“In the past I don’t think I have expressed my opinions as freely as I should have. Before now I have felt intimidated by opinionated people and rarely did I oppose them for that reason. Everyone should be able to say what they think, but in a way that does not degrade any particular person for their beliefs.”
5/19/99 webpage post
I was reading my very first webpage post from 5/19/99 the other day and I was struck by the above excerpt. It’s remarkably wise for my immature and inexperienced twenty year-old self. I’m pretty sure I talked a big talk, but didn’t live up to it in real life. Even so, my thinking was on the right track at a young age. Unfortunately I met my ex-husband a couple of years later and over the course of our eleven year relationship I was groomed to keep any displeasure to myself. I’ve written about emotional abuse in my marriage before and this was another aspect of it. Anytime I expressed unhappiness I was somehow persuaded into thinking that everything was my fault and that I should fix the problem on my own (whether or not I caused it) and keep quiet about it. It was a real step backwards in my personal development. Eventually I came to the miraculous realization I that I didn’t need to live that way! I rescued myself from that toxic relationship and a lifetime of misery with someone who didn’t respect me.

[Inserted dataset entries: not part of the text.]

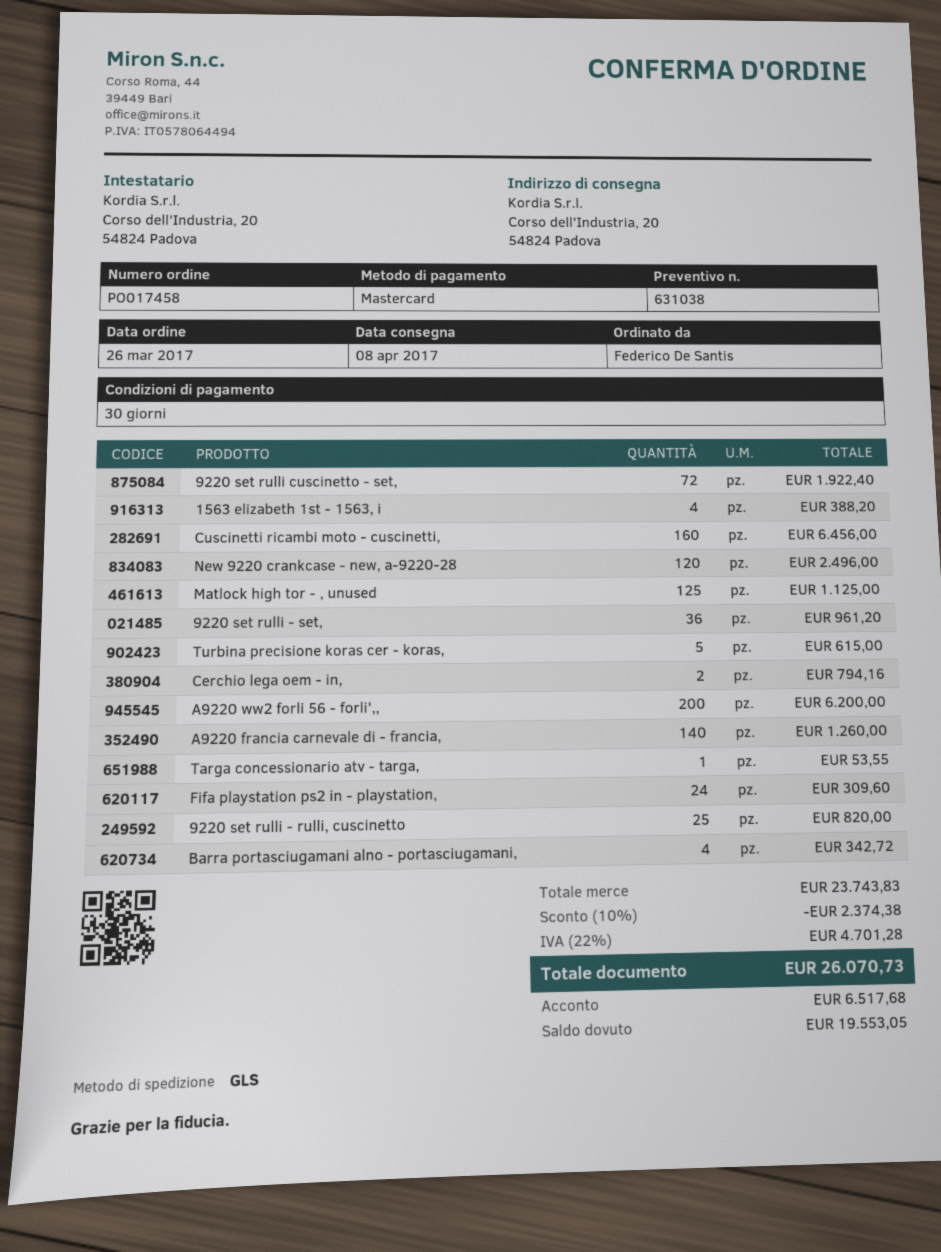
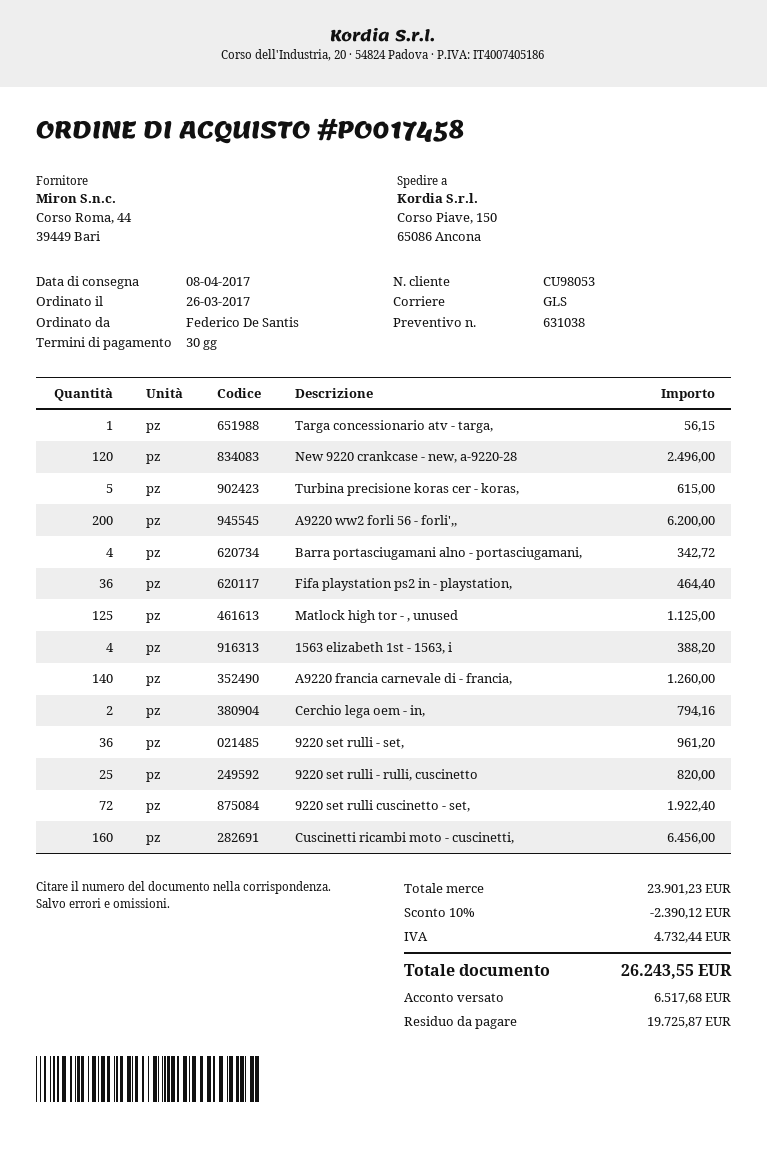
ship to: Corso dell'Industria, 20, 54824 Padova -> Corso Piave, 150, 65086 Ancona
Targa concessionario atv - targa,: 1 for 53.55 -> 1 for 56.15
Fifa playstation ps2 in - playstation,: 24 for 309.60 -> 36 for 464.40
subtotal: 23743.83 -> 23901.23
discount: 10% = 2374.38 -> 10% = 2390.12
tax: 4701.28 -> 4732.44
total: 26070.73 -> 26243.55
balance: 19553.05 -> 19725.87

Now that I’m older and finally free to be whoever I want I am relearning the same lessons that I did back in college. Not long ago there was an incident at work where I was compelled to shut down hate speech. Working closely with a lot of people I am fully aware that we all have differing opinions, and we are entitled to them, but there are lines that I am not willing to tolerate being crossed in my presence. So when I heard a co-worker expressing anti-Muslim sentiments there was no way I could let it go. In no uncertain terms I informed him that his conversation was not appropriate for work. I didn’t try to correct his views (although I consider them repulsive – I respect all religions while not being religious myself), but made sure that he knew that he should not be discussing them at our place of employment. I’m pretty sure he thought I was joking because he ignored me and kept talking. So I raised my voice and forcefully said, “I’m not kidding, that is not an appropriate topic of conversation at work.” (As a side note, internally I feared I was being bitchy. Thanks to society women are conditioned to be pleasant all the time or risk being considered bitches, but that didn’t stop me from standing my ground when he didn’t shut up.) So what was the response after my second admonition? “I thought this was a free country.” Seriously? This made me even angrier than the initial religion bashing. Some people don’t understand that free speech means that in the United States you can’t be arrested or executed for your opinions, but it does not mean you are completely free from the consequences of what you choose to say. Hate speech can absolutely get you fired. My blood was boiling at this point, but I had a job to do so I got back to it. Later that day I described the incident to a manager because I think all employees have an obligation to stop this despicable sort of discrimination. Fortunately management took my report seriously and the situation was quickly dealt with. Still, it shouldn’t have happened in the first place. It blows my mind that people walk around with so much hate. Our world would be a much more harmonious place without it.